There is a piece of advice often given to directors, playwrights, and the like that critics and reviewers ought to follow to a certain degree. They are told to sit in the back row during the performance and watch the audience. Yawns, fidgets, excessive playing with the program… all these indicate something isn’t working. When I am reviewing, I take note, in my peripheral vision, of people sneaking glances at their watches, and ask myself “What went wrong there?” It’s the easiest way to zero in on the shortcomings of a production.
The easiest review to write is the absolute failure. Remember Dorothy Parker: “The House Beautiful is, for me, the play lousy.” Such a thunderbolt. (These, by the way, bring some public in the door; they want to see if it really is that bad of a trainwreck.)
Personally, I don’t read the reviews until after I’ve seen the performance and written my own; I understand, too, the actors and directors who don’t read the reviews at all, and have sympathy for the poor publicists who must.
So the popular critic is… the foreman of the audience? An armchair director? The advance scout of the general public? A scapegoat?
Maybe. But the answer, as with most arts, is that the more you complicate something, the more theory you evolve around it, the further away you are from understanding it. So at its most basic, the scene is: a popular critic goes to see a production, writes about what they saw, if they found it good or not, why, and what parts. The utility thereof is determined wholly by the person who reads (or listens to) the review.
And unlike the actor, there is rarely applause to tell us if we are doing it right or not.

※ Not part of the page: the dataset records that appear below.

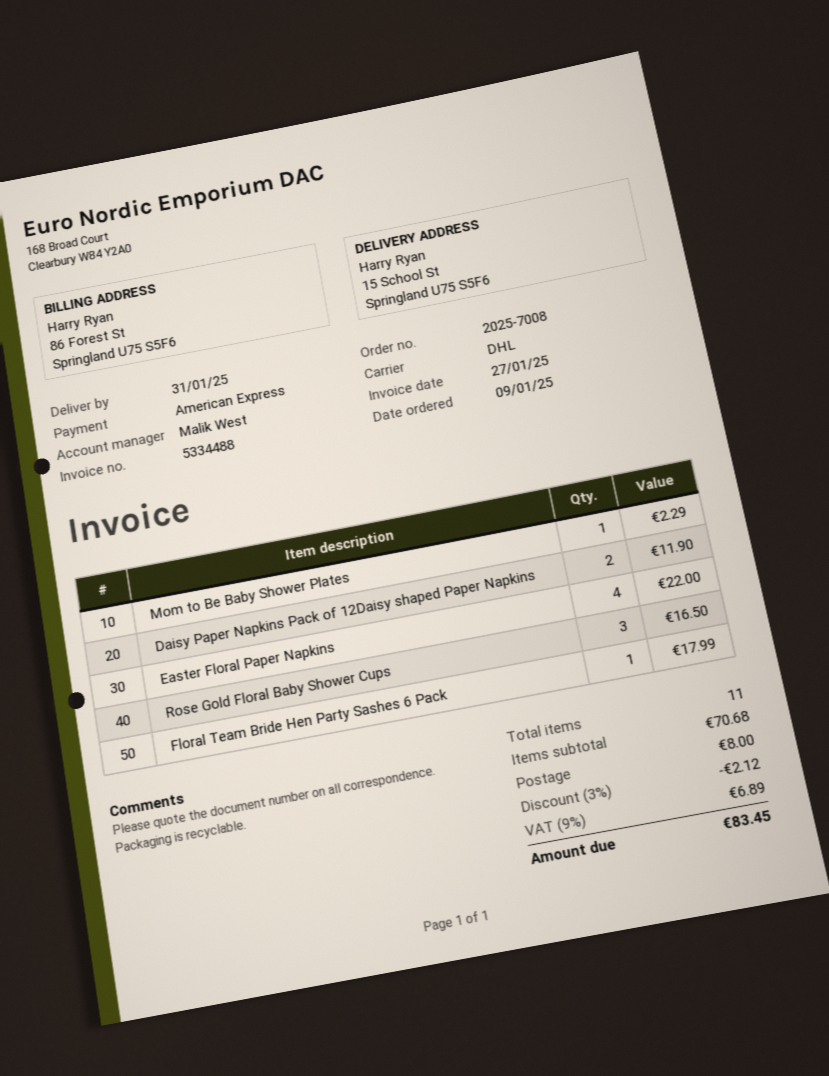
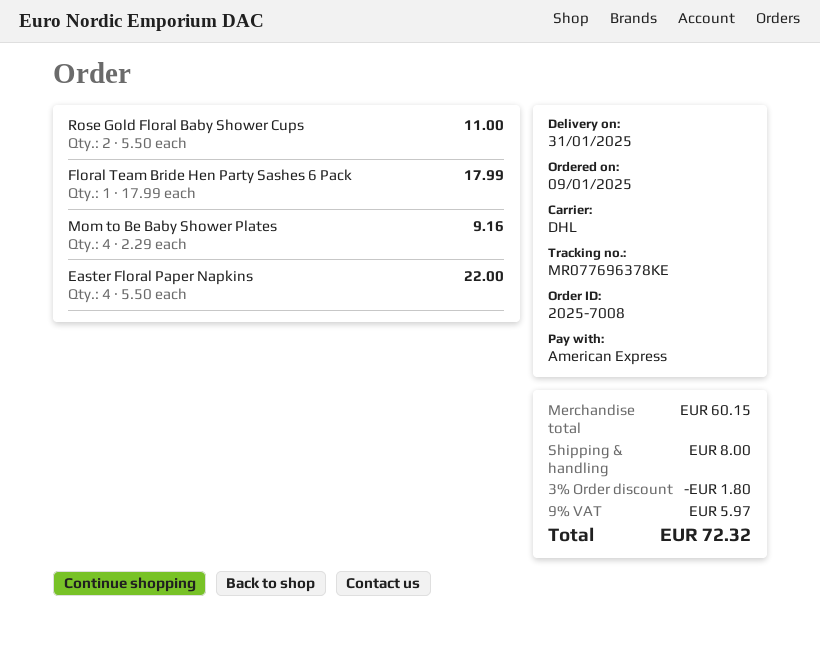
Mom to Be Baby Shower Plates: 1 for 2.29 -> 4 for 9.16
Daisy Paper Napkins Pack of 12Daisy shaped Paper Napkins: 2 for 11.90 -> none
Rose Gold Floral Baby Shower Cups: 3 for 16.50 -> 2 for 11.00
subtotal: 70.68 -> 60.15
discount: 3% = 2.12 -> 3% = 1.80
tax: 9% = 6.89 -> 9% = 5.97
total: 83.45 -> 72.32

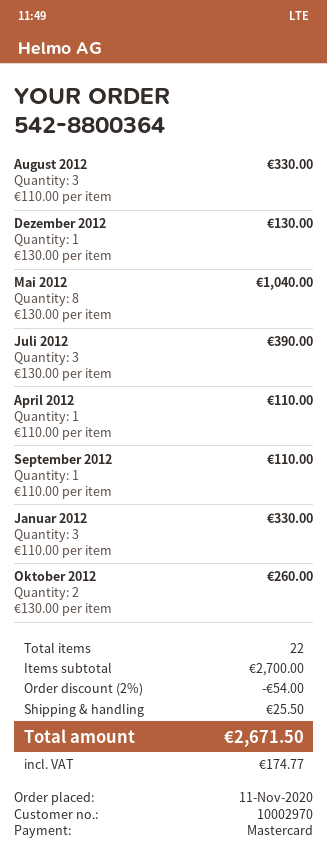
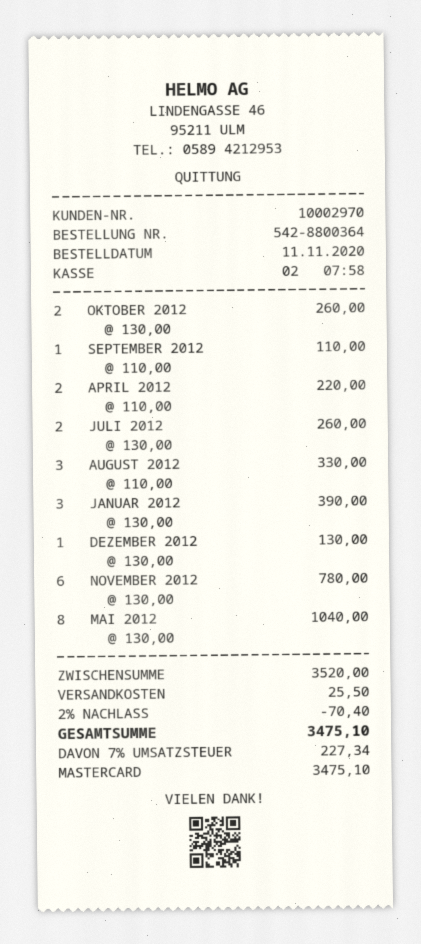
Juli 2012: 3 x 130.00 = 390.00 -> 2 x 130.00 = 260.00
April 2012: 1 x 110.00 = 110.00 -> 2 x 110.00 = 220.00
Januar 2012: 3 x 110.00 = 330.00 -> 3 x 130.00 = 390.00
NOVEMBER 2012: none -> 6 x 130.00 = 780.00
subtotal: 2700.00 -> 3520.00
discount: 2% = 54.00 -> 2% = 70.40
tax: 174.77 -> 227.34
total: 2671.50 -> 3475.10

On occasion, as a reviewer, I have received some word from an audience member, a performer, or a (paid and consecrated) theatre critic that lets me know what I write is being read and is thus of use to someone.

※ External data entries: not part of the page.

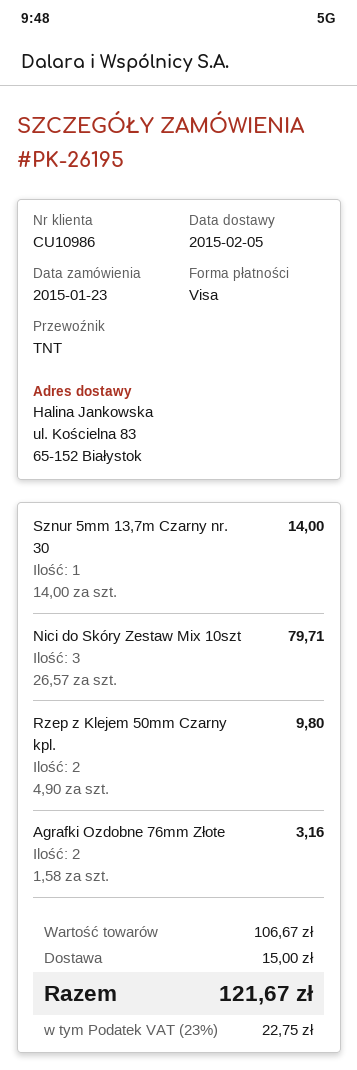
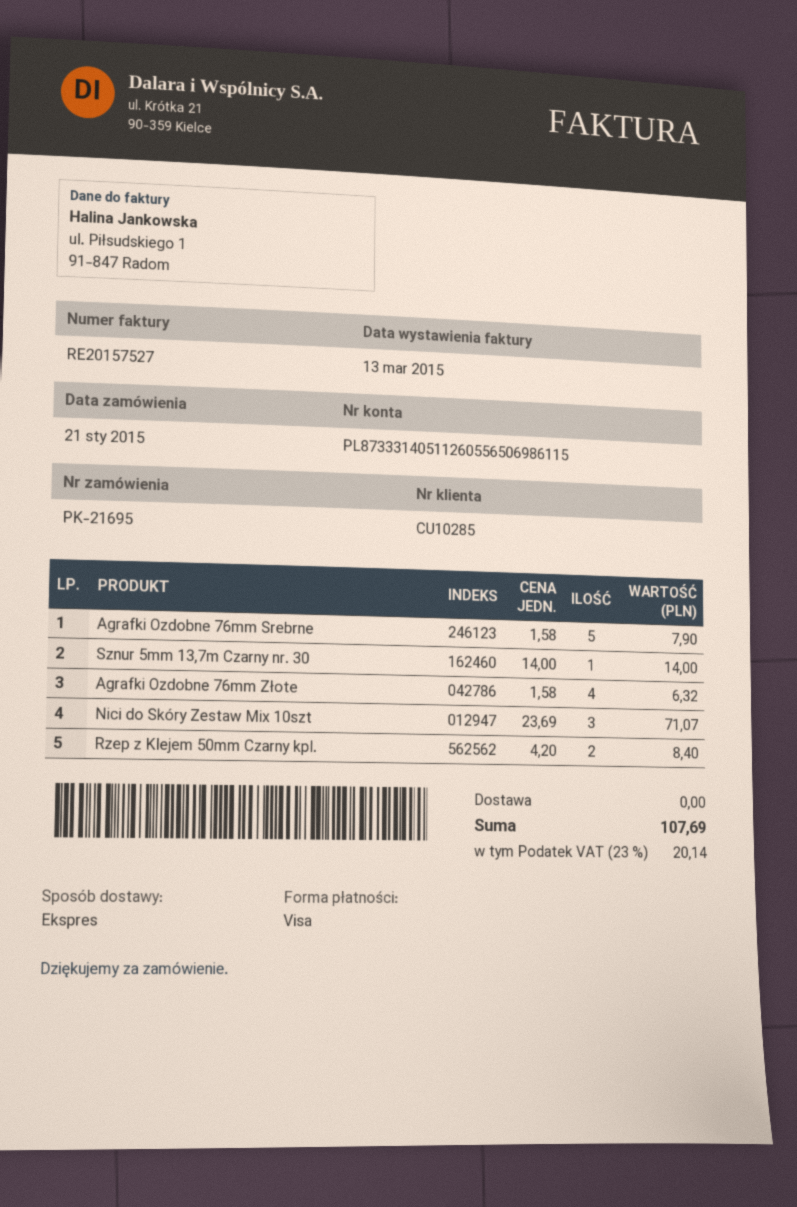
order number: PK-26195 -> PK-21695
order date: 2015-01-23 -> 2015-01-21
customer number: CU10986 -> CU10285
shipping method: TNT -> express
Nici do Skóry Zestaw Mix 10szt: 3 x 26.57 = 79.71 -> 3 x 23.69 = 71.07
Rzep z Klejem 50mm Czarny kpl.: 2 x 4.90 = 9.80 -> 2 x 4.20 = 8.40
Agrafki Ozdobne 76mm Złote: 2 x 1.58 = 3.16 -> 4 x 1.58 = 6.32
Agrafki Ozdobne 76mm Srebrne: none -> 5 x 1.58 = 7.90
shipping: 15.00 -> 0.00
tax: 23% = 22.75 -> 23% = 20.14
total: 121.67 -> 107.69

I find that is all that I need to know on the subject.
* Serves me right for setting myself up as a bloody authority on the subject.
** Prepare to back this up with actual tickets. It may backfire.

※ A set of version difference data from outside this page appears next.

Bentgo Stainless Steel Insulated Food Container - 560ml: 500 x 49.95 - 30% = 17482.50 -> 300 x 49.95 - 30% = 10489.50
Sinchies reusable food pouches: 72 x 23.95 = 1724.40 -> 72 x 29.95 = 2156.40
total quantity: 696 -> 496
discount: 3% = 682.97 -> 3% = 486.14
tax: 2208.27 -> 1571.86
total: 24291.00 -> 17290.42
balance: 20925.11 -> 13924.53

*** You will see this same phenomenon in a variety of situations where a person comes up against the unknown. For example, a doctor’s office: Doctor: “Well, you’re going to need surgery.” Patient: “Wha… surgery? What kind of surgery?” Doctor: “Oh, we’re just going to go in through the medulla oblongata and cauterize the corpus luteum. It’s an outpatient procedure.” Patient: “Ah, that’s alright then.” Now, it doesn’t matter that the patient doesn’t know where or what a medulla is, why it might be oblongata, if that’s even an orifice through which the body can be entered (it isn’t)… but he has been told something and that’s all that’s necessary in a great many cases.
**** Neither. Arthur Milner is an Ottawa playwright and director. Arthur Miller wrote Death of a Salesman and married Marilyn Monroe. Henry Miller and Anaïs Nin were lovers. Henry wrote Tropic of Cancer, which ended up helping to shape the legal definition of obscenity in the United States. If you can keep all of that straight, you have enough material to last you through at least one cocktail party.
***** A reviewer has to be a bit of a Method actor: he has to believe and act as though he has paid full ticket price, even though he got into opening night Scot free (rather, for the low, low price of staying sober, staying awake an extra couple of hours to write, and not being able to look certain actors and directors in the eye at parties). Otherwise his experience is not that of the general audience member.